Il lavoro investigativo partito da Pordenone

A seguire il rintraccio è stata la Squadra Catturandi del Nucleo investigativo del Comando provinciale dei Carabinieri di Pordenone. Le verifiche hanno permesso di ricostruire gli spostamenti dell’uomo dopo il suo allontanamento dal territorio pordenonese.

Una volta individuata la sua presenza ad Alba, l’esecuzione materiale dell’ordine è stata affidata ai carabinieri della stazione locale. L’arresto dà attuazione a una decisione ormai definitiva dell’autorità giudiziaria pordenonese.

Quando la condanna è diventata irrevocabile

L’ordine di esecuzione per la carcerazione, indicato con il numero SIEP 237/2026, è stato emesso dalla Procura della Repubblica presso il Tribunale di Pordenone, ufficio esecuzioni penali.

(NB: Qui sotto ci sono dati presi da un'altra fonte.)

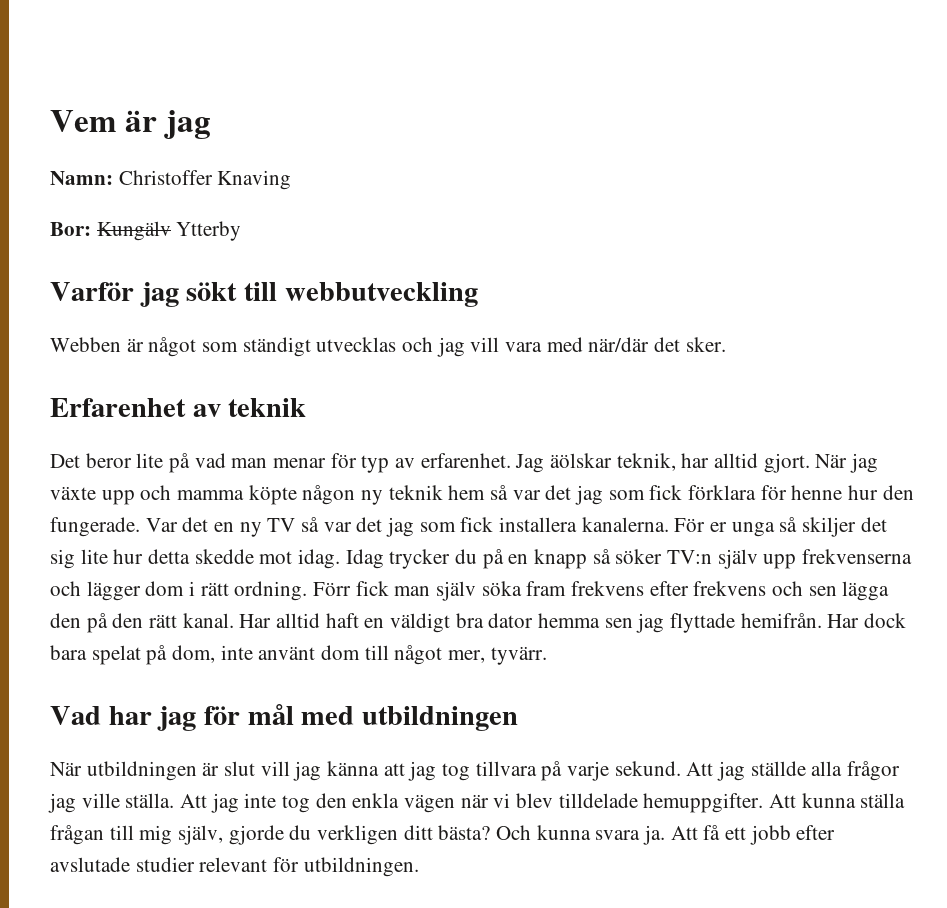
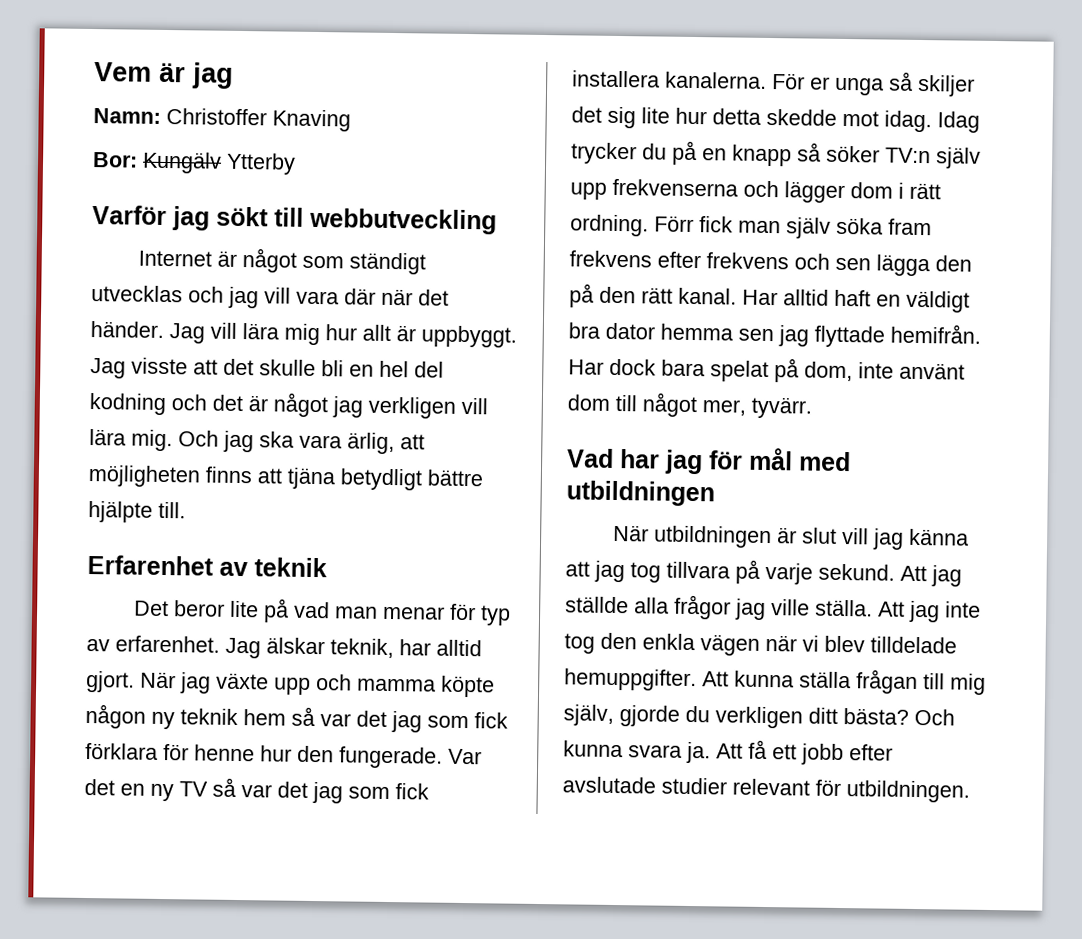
[50,337,121,352] Webben -> [137,250,212,267] Internet
[546,337,726,352] med när/där det sker. -> [344,288,449,306] [90,321,517,348] [90,357,444,379] [89,392,488,419] [89,429,425,455] [88,465,483,491] [88,501,186,523] där när det händer. Jag vill lära mig hur allt är uppbyggt. Jag visste att det skulle bli en hel del kodning och det är något jag verkligen vill lära mig. Och jag ska vara ärlig, att möjligheten finns att tjäna betydligt bättre hjälpte till.
[550,453,613,468] äölskar -> [266,637,325,655] älskar

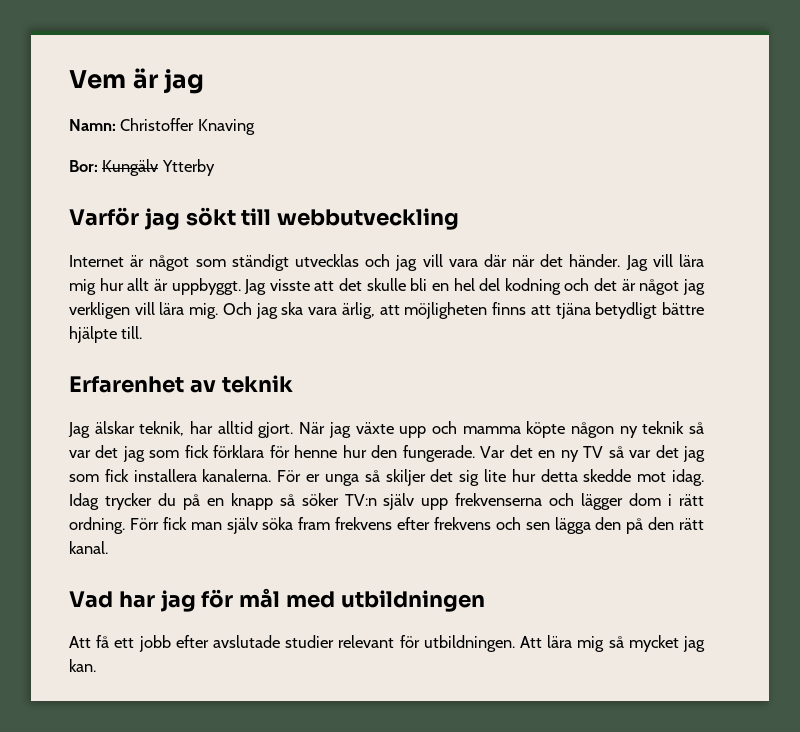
[133,598,511,626] [86,635,220,653] Det beror lite på vad man menar för typ av erfarenhet. -> (293, 384) none
[243,709,286,726] hem -> (685, 427) none
[742,289,970,313] [568,322,981,348] [568,358,965,383] [567,392,812,419] Har alltid haft en väldigt bra dator hemma sen jag flyttade hemifrån. Har dock bara spelat på dom, inte använt dom till något mer, tyvärr. -> (108, 547) none
[612,524,969,550] [565,559,962,587] [565,594,981,623] [564,632,957,656] [564,668,986,695] [563,704,955,729] [563,740,711,764] När utbildningen är slut vill jag känna att jag tog tillvara på varje sekund. Att jag ställde alla frågor jag ville ställa. Att jag inte tog den enkla vägen när vi blev tilldelade hemuppgifter. Att kunna ställa frågan till mig själv, gjorde du verkligen ditt bästa? Och kunna svara ja. -> (485, 601) none
(970, 791) none -> [520,635,706,652] [69,659,96,672] Att lära mig så mycket jag kan.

La definitività della sentenza risale al 15 luglio 2026, dopo il passaggio in Cassazione. Con quel pronunciamento è stata confermata la responsabilità del quarantaquattrenne per i reati contestati in forma continuata.

Le misure accessorie e un precedente sull’identità

Alla pena detentiva si aggiungono anche conseguenze ulteriori: l’interdizione dai pubblici uffici per cinque anni e la sospensione della responsabilità genitoriale per tutto il periodo di detenzione.

Nella ricostruzione diffusa dai carabinieri compare inoltre un precedente episodio relativo all’identificazione dell’uomo. In controlli passati avrebbe fatto ricorso a un alias e sarebbe stato trovato con un passaporto albanese intestato a un’altra persona. Si tratta però di un elemento distinto rispetto al provvedimento eseguito ora, che riguarda esclusivamente i fatti commessi a Zoppola.

Per il territorio pordenonese l’arresto rappresenta l’ultimo passaggio di una vicenda seguita sul piano investigativo e giudiziario per anni. Con il trasferimento nella casa circondariale di Asti viene ora avviata l’esecuzione della pena residua stabilita dalla magistratura.